Code Red

United Kingdom

This article was produced by Olswang LLP, which joined with CMS on 1 May 2017.

The Government’s Housing Standards Review

aims to simplify the framework of building regulations and housing standards in England.

It recommends winding down the Code for Sustainable Homes. This is the Government rating method for new homes and enforces sustainability standards above Part L of the Building Regulations. A final decision is due shortly.

Under the Code, homes are assessed on a scale from 1 (lowest) to 6 (zero carbon) against nine categories including energy and CO2 emissions, water, materials, pollution, management and ecology. Compulsory for publicly funded housing, it is otherwise voluntary but achieving level 3 or 4 under the Code has effectively become mandatory for many housebuilders. This is because some planning authorities include the requirement within their planning policies.
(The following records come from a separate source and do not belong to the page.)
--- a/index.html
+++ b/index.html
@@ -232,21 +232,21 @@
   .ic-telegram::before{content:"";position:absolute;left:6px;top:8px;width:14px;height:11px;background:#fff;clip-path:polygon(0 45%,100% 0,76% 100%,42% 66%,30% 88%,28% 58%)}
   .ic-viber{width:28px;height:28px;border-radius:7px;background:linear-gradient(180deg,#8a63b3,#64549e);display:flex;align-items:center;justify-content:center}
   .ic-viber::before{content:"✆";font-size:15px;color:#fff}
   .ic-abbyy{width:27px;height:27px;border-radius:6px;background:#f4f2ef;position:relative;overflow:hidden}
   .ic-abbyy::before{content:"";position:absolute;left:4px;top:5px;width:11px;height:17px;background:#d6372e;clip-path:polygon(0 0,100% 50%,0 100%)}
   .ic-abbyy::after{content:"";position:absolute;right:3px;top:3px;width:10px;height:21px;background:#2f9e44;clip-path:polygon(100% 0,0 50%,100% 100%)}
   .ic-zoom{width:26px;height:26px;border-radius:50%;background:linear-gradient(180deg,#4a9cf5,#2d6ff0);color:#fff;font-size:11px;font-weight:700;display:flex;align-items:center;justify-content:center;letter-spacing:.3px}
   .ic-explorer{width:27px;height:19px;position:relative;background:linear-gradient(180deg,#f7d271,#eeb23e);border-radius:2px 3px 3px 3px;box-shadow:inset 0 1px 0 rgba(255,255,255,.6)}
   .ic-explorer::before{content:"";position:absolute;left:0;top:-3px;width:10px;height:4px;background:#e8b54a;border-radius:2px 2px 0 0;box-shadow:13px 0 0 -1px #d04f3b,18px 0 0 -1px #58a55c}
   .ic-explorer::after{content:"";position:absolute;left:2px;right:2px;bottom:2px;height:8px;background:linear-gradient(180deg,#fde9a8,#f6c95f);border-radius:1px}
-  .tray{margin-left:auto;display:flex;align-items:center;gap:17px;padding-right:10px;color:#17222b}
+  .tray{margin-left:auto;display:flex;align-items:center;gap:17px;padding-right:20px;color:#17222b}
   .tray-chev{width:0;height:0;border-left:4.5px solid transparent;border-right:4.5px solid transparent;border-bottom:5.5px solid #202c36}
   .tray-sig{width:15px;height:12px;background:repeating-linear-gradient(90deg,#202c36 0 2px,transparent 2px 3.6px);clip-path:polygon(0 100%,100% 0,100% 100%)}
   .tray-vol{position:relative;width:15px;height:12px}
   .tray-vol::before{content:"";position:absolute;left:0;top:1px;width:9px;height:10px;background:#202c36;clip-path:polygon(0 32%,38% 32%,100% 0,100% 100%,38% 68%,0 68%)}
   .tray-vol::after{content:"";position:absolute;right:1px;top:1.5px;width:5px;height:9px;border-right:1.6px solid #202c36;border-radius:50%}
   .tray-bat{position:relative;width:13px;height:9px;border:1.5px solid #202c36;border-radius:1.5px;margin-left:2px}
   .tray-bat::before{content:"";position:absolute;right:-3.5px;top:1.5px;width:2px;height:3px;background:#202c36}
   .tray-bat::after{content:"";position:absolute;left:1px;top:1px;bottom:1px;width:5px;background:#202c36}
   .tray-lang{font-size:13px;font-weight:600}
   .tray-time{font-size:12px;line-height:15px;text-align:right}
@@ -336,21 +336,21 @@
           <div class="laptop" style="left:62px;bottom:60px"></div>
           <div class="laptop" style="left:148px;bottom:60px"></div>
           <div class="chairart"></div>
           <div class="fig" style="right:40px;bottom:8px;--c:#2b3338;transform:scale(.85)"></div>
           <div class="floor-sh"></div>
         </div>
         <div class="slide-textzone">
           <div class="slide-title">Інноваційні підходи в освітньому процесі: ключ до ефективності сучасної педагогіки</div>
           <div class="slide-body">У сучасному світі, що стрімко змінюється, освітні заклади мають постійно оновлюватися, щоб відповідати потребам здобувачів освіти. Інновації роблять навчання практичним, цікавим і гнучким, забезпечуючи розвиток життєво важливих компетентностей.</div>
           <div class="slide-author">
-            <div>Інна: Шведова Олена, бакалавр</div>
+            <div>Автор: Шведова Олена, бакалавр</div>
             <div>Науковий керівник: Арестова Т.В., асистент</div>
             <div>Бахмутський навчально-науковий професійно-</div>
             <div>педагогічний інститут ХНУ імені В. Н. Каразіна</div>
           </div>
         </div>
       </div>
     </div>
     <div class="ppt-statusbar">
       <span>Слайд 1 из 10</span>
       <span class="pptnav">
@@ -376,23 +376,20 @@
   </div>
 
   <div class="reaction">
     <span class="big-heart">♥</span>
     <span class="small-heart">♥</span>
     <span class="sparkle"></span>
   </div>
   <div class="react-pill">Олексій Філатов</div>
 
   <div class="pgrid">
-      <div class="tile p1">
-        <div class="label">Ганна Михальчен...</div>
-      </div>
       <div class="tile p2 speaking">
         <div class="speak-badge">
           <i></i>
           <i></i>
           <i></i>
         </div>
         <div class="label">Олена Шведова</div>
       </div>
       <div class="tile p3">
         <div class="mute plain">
The review concludes that the Code leads to significantly increased development costs, delays for housebuilders and ultimately inhibits economic growth. It suggests that the Building Regulations alone should govern the technical and functional performance of dwellings.

The Code undoubtedly adds to construction cost. The Code’s assessors will also tell you about local authority bureaucracy, extensive paperwork and the requirement to report on issues irrelevant to the particular site to get boxes ticked.

But these appear to be reasons for reform rather than abolition. In fact, compliance costs up to level 4 decreased markedly following the narrowing between Building Regulations and the Code requirements in relation to energy and carbon emissions.

So it’s the third motivation given by the review that rings truest. With a shortage of housing, house prices remaining strong and a recovering economy, the Government wants to encourage development.

To replace the Code, the Government has three proposals. The first is a non-binding set of national environmental standards that can be applied at local level alongside the Building Regulations. The second approach, and its preference, is identical save that the standards would be integrated into the Building Regulations over time. The final option is to incorporate tiered environmental obligations into the Building Regulations, enforced by Building Control, with different provisions applying in different regions.

At the moment, it’s unclear how far the new requirements would extend. Unlike the Code, the Building Regulations do not currently cover materials, management or ecology (although the latter two, together with pollution, carry no credits under the Code). How the transition period would be managed is also a mystery.

With debates currently also raging in relation to ECO and the Infrastructure Carbon Review, it’s clear that balancing the short-term needs of the economy against longer-term green intentions remains a challenging task for the Government.